2回線ともeSIMで利用できる「デュアルeSIM端末」も、iPhoneやPixelを中心に増えており、'24年モデルからはGalaxyシリーズもこの仕様に対応した。
ローソン×povoはファーストSIM昇格できるか?
通信障害などをきっかけにユーザーの間で複数回線契約する機運が高まり、実際にそれを可能にする料金プランも増え、受け皿としての端末も広がったというわけだ。キャリアの総契約者数はすでに日本の人口を超えており、2回線目以降をいかに獲得するかが収入を上げるうえでは重要になる。
とは言え、セカンドSIMのままでは、1,000円前後の収入にしかならない。セカンドSIMとしてユーザーのスマホにそっと入り込みながら、いかにファーストSIMのポジションを奪えるかが重要になりそうだ。この点で言えば、povo2.0はトッピングで自由にデータ容量を買い足せる料金体系のため、ファーストSIMに昇格できるチャンスを作りやすい。

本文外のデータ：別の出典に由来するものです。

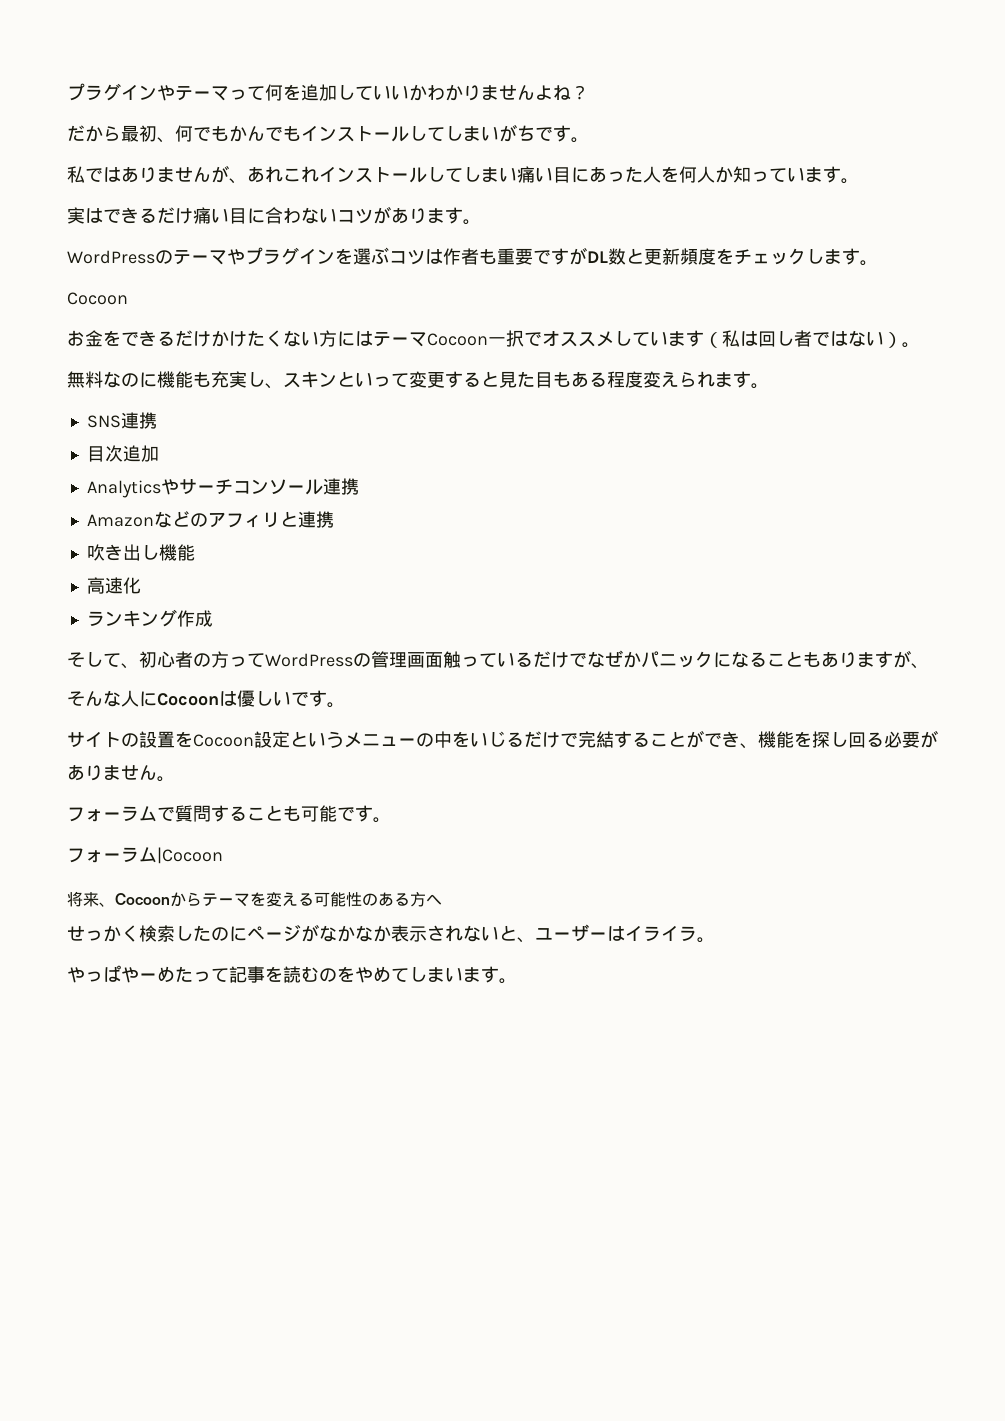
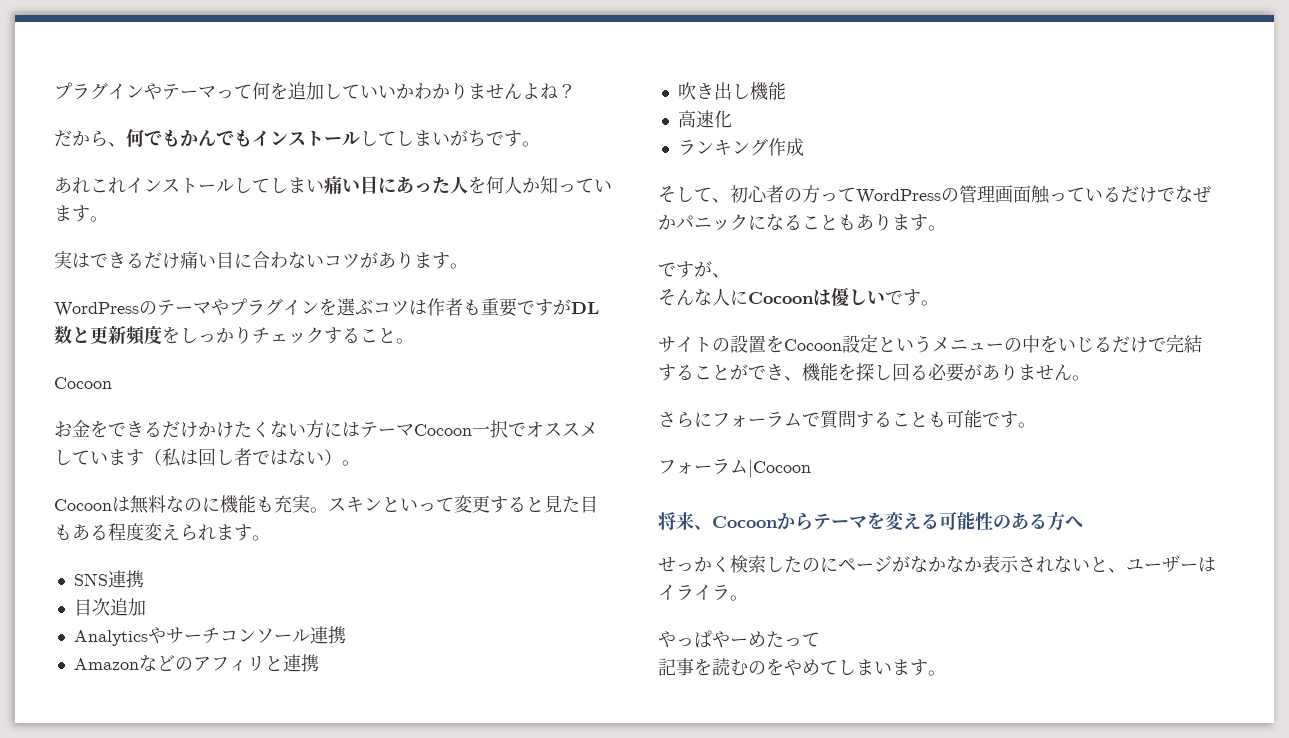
- だから最初、何でもかんでもインストールしてしまいがちです。
+ だから、何でもかんでもインストールしてしまいがちです。
- 私ではありませんが、あれこれインストールしてしまい痛い目にあった人を何人か知っています。
+ あれこれインストールしてしまい痛い目にあった人を何人か知っています。
- WordPressのテーマやプラグインを選ぶコツは作者も重要ですがDL数と更新頻度をチェックします。
+ WordPressのテーマやプラグインを選ぶコツは作者も重要ですがDL数と更新頻度をしっかりチェックすること。
- 無料なのに機能も充実し、スキンといって変更すると見た目もある程度変えられます。
+ Cocoonは無料なのに機能も充実。スキンといって変更すると見た目もある程度変えられます。
- そして、初心者の方ってWordPressの管理画面触っているだけでなぜかパニックになることもありますが、
+ そして、初心者の方ってWordPressの管理画面触っているだけでなぜかパニックになることもあります。
+ ですが、
- フォーラムで質問することも可能です。
+ さらにフォーラムで質問することも可能です。
- やっぱやーめたって記事を読むのをやめてしまいます。
+ やっぱやーめたって
+ 記事を読むのをやめてしまいます。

何かのきっかけに1日だけデータ無制限のトッピングを買ったユーザーが、回線品質のよさや料金の安さに気づき、以降はpovo2.0をメインに使い続けるということもあるはずだ。povo Data Oasisやローソンの商品をバンドルしたトッピングも、そのきっかけ作りになりうる。
povo2.0は、キャリア側からユーザーにアプローチしていくことをコンセプトに立ち上げられたオンライン専用ブランドだが、ローソンとのコラボによって、その考え方がより明確になったと言えそうだ。